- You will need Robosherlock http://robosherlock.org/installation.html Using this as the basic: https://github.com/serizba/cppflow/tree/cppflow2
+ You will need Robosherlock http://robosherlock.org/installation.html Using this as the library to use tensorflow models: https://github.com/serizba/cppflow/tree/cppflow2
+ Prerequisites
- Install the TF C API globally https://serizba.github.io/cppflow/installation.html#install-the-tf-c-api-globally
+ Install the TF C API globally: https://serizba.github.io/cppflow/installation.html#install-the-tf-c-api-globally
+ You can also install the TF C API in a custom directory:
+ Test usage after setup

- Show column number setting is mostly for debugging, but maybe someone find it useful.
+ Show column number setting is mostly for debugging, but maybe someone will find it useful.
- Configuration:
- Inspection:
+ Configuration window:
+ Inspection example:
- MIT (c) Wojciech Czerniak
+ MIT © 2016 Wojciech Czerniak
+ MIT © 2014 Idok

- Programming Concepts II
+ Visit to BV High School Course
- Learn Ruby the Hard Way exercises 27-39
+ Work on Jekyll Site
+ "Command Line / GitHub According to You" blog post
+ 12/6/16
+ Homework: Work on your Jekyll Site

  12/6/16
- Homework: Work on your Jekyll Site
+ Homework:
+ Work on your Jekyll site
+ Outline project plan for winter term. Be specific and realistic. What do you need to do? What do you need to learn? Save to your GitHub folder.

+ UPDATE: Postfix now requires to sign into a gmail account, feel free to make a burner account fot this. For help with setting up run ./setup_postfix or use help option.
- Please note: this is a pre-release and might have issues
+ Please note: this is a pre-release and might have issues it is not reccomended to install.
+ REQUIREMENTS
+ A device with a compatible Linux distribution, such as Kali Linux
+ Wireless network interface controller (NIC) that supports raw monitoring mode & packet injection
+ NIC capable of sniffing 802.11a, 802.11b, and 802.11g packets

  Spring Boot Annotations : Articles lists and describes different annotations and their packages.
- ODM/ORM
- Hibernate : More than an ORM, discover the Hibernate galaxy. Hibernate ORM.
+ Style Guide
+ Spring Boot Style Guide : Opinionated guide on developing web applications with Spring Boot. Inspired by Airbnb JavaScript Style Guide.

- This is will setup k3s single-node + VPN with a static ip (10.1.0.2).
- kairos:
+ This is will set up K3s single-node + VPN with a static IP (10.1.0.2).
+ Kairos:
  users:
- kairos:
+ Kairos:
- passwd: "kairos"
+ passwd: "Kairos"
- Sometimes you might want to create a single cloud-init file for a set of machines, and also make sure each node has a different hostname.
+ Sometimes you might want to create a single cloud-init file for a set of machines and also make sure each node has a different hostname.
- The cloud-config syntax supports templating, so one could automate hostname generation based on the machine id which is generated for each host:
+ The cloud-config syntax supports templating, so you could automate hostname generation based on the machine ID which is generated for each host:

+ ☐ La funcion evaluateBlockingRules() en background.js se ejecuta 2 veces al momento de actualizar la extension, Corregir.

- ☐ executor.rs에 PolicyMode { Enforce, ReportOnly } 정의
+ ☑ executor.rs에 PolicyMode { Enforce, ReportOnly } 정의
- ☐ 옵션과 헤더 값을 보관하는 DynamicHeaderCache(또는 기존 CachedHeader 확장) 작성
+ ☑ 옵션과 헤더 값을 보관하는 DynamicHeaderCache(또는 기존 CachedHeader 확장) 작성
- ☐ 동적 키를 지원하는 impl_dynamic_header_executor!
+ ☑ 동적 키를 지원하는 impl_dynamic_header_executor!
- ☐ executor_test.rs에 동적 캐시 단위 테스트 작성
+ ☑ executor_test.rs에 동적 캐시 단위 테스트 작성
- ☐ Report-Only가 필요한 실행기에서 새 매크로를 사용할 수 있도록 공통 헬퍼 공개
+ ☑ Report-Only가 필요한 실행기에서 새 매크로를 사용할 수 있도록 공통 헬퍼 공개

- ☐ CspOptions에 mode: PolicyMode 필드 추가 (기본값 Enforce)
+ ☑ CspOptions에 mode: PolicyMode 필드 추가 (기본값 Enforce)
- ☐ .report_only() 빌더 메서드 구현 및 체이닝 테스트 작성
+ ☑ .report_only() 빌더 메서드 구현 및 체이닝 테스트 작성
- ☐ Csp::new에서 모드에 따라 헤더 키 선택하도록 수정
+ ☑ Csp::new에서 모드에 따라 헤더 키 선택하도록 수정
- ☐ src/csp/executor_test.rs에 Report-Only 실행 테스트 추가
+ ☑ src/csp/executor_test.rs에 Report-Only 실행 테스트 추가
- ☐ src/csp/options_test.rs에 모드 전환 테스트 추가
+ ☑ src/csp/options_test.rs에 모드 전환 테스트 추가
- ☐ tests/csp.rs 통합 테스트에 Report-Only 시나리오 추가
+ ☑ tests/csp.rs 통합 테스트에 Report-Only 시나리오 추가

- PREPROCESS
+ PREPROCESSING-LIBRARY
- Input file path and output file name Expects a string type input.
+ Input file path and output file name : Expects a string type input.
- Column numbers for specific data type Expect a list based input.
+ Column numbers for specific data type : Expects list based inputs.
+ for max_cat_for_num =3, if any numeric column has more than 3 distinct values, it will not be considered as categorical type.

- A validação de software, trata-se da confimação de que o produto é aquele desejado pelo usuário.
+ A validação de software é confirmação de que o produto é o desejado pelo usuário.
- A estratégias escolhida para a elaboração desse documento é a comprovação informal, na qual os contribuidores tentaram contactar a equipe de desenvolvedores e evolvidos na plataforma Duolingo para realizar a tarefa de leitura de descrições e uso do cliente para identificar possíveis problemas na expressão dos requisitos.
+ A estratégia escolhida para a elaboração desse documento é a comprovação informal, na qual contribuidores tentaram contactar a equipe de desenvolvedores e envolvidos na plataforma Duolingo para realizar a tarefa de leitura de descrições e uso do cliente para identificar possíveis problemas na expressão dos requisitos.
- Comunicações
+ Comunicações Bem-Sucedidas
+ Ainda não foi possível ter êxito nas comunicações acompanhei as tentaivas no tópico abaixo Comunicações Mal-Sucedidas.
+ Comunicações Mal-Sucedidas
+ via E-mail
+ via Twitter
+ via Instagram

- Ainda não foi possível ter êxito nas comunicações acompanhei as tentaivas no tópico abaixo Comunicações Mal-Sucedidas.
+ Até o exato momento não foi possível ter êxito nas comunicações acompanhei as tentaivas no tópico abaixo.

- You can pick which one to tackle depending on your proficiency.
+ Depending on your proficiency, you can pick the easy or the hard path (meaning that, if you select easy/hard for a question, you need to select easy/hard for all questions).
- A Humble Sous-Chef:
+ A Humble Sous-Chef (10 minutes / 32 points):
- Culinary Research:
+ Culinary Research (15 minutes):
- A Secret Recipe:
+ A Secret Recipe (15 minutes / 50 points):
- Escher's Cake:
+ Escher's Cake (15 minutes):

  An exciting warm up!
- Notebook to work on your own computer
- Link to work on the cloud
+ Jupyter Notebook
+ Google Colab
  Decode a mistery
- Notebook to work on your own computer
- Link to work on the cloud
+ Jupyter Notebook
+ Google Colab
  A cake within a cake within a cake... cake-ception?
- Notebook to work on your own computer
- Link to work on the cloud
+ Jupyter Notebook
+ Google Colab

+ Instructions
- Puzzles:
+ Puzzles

+++

- WORK ORDER: Repeat the material above precisely.

- EXERCISE OUTPUT:
- You will need Robosherlock http://robosherlock.org/installation.html Using this as the basic: https://github.com/serizba/cppflow/tree/cppflow2
+ You will need Robosherlock http://robosherlock.org/installation.html Using this as the library to use tensorflow models: https://github.com/serizba/cppflow/tree/cppflow2
+ Prerequisites
- Install the TF C API globally https://serizba.github.io/cppflow/installation.html#install-the-tf-c-api-globally
+ Install the TF C API globally: https://serizba.github.io/cppflow/installation.html#install-the-tf-c-api-globally
+ You can also install the TF C API in a custom directory:
+ Test usage after setup

- Show column number setting is mostly for debugging, but maybe someone find it useful.
+ Show column number setting is mostly for debugging, but maybe someone will find it useful.
- Configuration:
- Inspection:
+ Configuration window:
+ Inspection example:
- MIT (c) Wojciech Czerniak
+ MIT © 2016 Wojciech Czerniak
+ MIT © 2014 Idok

- Programming Concepts II
+ Visit to BV High School Course
- Learn Ruby the Hard Way exercises 27-39
+ Work on Jekyll Site
+ "Command Line / GitHub According to You" blog post
+ 12/6/16
+ Homework: Work on your Jekyll Site

  12/6/16
- Homework: Work on your Jekyll Site
+ Homework:
+ Work on your Jekyll site
+ Outline project plan for winter term. Be specific and realistic. What do you need to do? What do you need to learn? Save to your GitHub folder.

+ UPDATE: Postfix now requires to sign into a gmail account, feel free to make a burner account fot this. For help with setting up run ./setup_postfix or use help option.
- Please note: this is a pre-release and might have issues
+ Please note: this is a pre-release and might have issues it is not reccomended to install.
+ REQUIREMENTS
+ A device with a compatible Linux distribution, such as Kali Linux
+ Wireless network interface controller (NIC) that supports raw monitoring mode & packet injection
+ NIC capable of sniffing 802.11a, 802.11b, and 802.11g packets

  Spring Boot Annotations : Articles lists and describes different annotations and their packages.
- ODM/ORM
- Hibernate : More than an ORM, discover the Hibernate galaxy. Hibernate ORM.
+ Style Guide
+ Spring Boot Style Guide : Opinionated guide on developing web applications with Spring Boot. Inspired by Airbnb JavaScript Style Guide.

- This is will setup k3s single-node + VPN with a static ip (10.1.0.2).
- kairos:
+ This is will set up K3s single-node + VPN with a static IP (10.1.0.2).
+ Kairos:
  users:
- kairos:
+ Kairos:
- passwd: "kairos"
+ passwd: "Kairos"
- Sometimes you might want to create a single cloud-init file for a set of machines, and also make sure each node has a different hostname.
+ Sometimes you might want to create a single cloud-init file for a set of machines and also make sure each node has a different hostname.
- The cloud-config syntax supports templating, so one could automate hostname generation based on the machine id which is generated for each host:
+ The cloud-config syntax supports templating, so you could automate hostname generation based on the machine ID which is generated for each host:

+ ☐ La funcion evaluateBlockingRules() en background.js se ejecuta 2 veces al momento de actualizar la extension, Corregir.

- ☐ executor.rs에 PolicyMode { Enforce, ReportOnly } 정의
+ ☑ executor.rs에 PolicyMode { Enforce, ReportOnly } 정의
- ☐ 옵션과 헤더 값을 보관하는 DynamicHeaderCache(또는 기존 CachedHeader 확장) 작성
+ ☑ 옵션과 헤더 값을 보관하는 DynamicHeaderCache(또는 기존 CachedHeader 확장) 작성
- ☐ 동적 키를 지원하는 impl_dynamic_header_executor!
+ ☑ 동적 키를 지원하는 impl_dynamic_header_executor!
- ☐ executor_test.rs에 동적 캐시 단위 테스트 작성
+ ☑ executor_test.rs에 동적 캐시 단위 테스트 작성
- ☐ Report-Only가 필요한 실행기에서 새 매크로를 사용할 수 있도록 공통 헬퍼 공개
+ ☑ Report-Only가 필요한 실행기에서 새 매크로를 사용할 수 있도록 공통 헬퍼 공개

- ☐ CspOptions에 mode: PolicyMode 필드 추가 (기본값 Enforce)
+ ☑ CspOptions에 mode: PolicyMode 필드 추가 (기본값 Enforce)
- ☐ .report_only() 빌더 메서드 구현 및 체이닝 테스트 작성
+ ☑ .report_only() 빌더 메서드 구현 및 체이닝 테스트 작성
- ☐ Csp::new에서 모드에 따라 헤더 키 선택하도록 수정
+ ☑ Csp::new에서 모드에 따라 헤더 키 선택하도록 수정
- ☐ src/csp/executor_test.rs에 Report-Only 실행 테스트 추가
+ ☑ src/csp/executor_test.rs에 Report-Only 실행 테스트 추가
- ☐ src/csp/options_test.rs에 모드 전환 테스트 추가
+ ☑ src/csp/options_test.rs에 모드 전환 테스트 추가
- ☐ tests/csp.rs 통합 테스트에 Report-Only 시나리오 추가
+ ☑ tests/csp.rs 통합 테스트에 Report-Only 시나리오 추가

- PREPROCESS
+ PREPROCESSING-LIBRARY
- Input file path and output file name Expects a string type input.
+ Input file path and output file name : Expects a string type input.
- Column numbers for specific data type Expect a list based input.
+ Column numbers for specific data type : Expects list based inputs.
+ for max_cat_for_num =3, if any numeric column has more than 3 distinct values, it will not be considered as categorical type.

- A validação de software, trata-se da confimação de que o produto é aquele desejado pelo usuário.
+ A validação de software é confirmação de que o produto é o desejado pelo usuário.
- A estratégias escolhida para a elaboração desse documento é a comprovação informal, na qual os contribuidores tentaram contactar a equipe de desenvolvedores e evolvidos na plataforma Duolingo para realizar a tarefa de leitura de descrições e uso do cliente para identificar possíveis problemas na expressão dos requisitos.
+ A estratégia escolhida para a elaboração desse documento é a comprovação informal, na qual contribuidores tentaram contactar a equipe de desenvolvedores e envolvidos na plataforma Duolingo para realizar a tarefa de leitura de descrições e uso do cliente para identificar possíveis problemas na expressão dos requisitos.
- Comunicações
+ Comunicações Bem-Sucedidas
+ Ainda não foi possível ter êxito nas comunicações acompanhei as tentaivas no tópico abaixo Comunicações Mal-Sucedidas.
+ Comunicações Mal-Sucedidas
+ via E-mail
+ via Twitter
+ via Instagram

- Ainda não foi possível ter êxito nas comunicações acompanhei as tentaivas no tópico abaixo Comunicações Mal-Sucedidas.
+ Até o exato momento não foi possível ter êxito nas comunicações acompanhei as tentaivas no tópico abaixo.

- You can pick which one to tackle depending on your proficiency.
+ Depending on your proficiency, you can pick the easy or the hard path (meaning that, if you select easy/hard for a question, you need to select easy/hard for all questions).
- A Humble Sous-Chef:
+ A Humble Sous-Chef (10 minutes / 32 points):
- Culinary Research:
+ Culinary Research (15 minutes):
- A Secret Recipe:
+ A Secret Recipe (15 minutes / 50 points):
- Escher's Cake:
+ Escher's Cake (15 minutes):

  An exciting warm up!
- Notebook to work on your own computer
- Link to work on the cloud
+ Jupyter Notebook
+ Google Colab
  Decode a mistery
- Notebook to work on your own computer
- Link to work on the cloud
+ Jupyter Notebook
+ Google Colab
  A cake within a cake within a cake... cake-ception?
- Notebook to work on your own computer
- Link to work on the cloud
+ Jupyter Notebook
+ Google Colab

+ Instructions
- Puzzles:
+ Puzzles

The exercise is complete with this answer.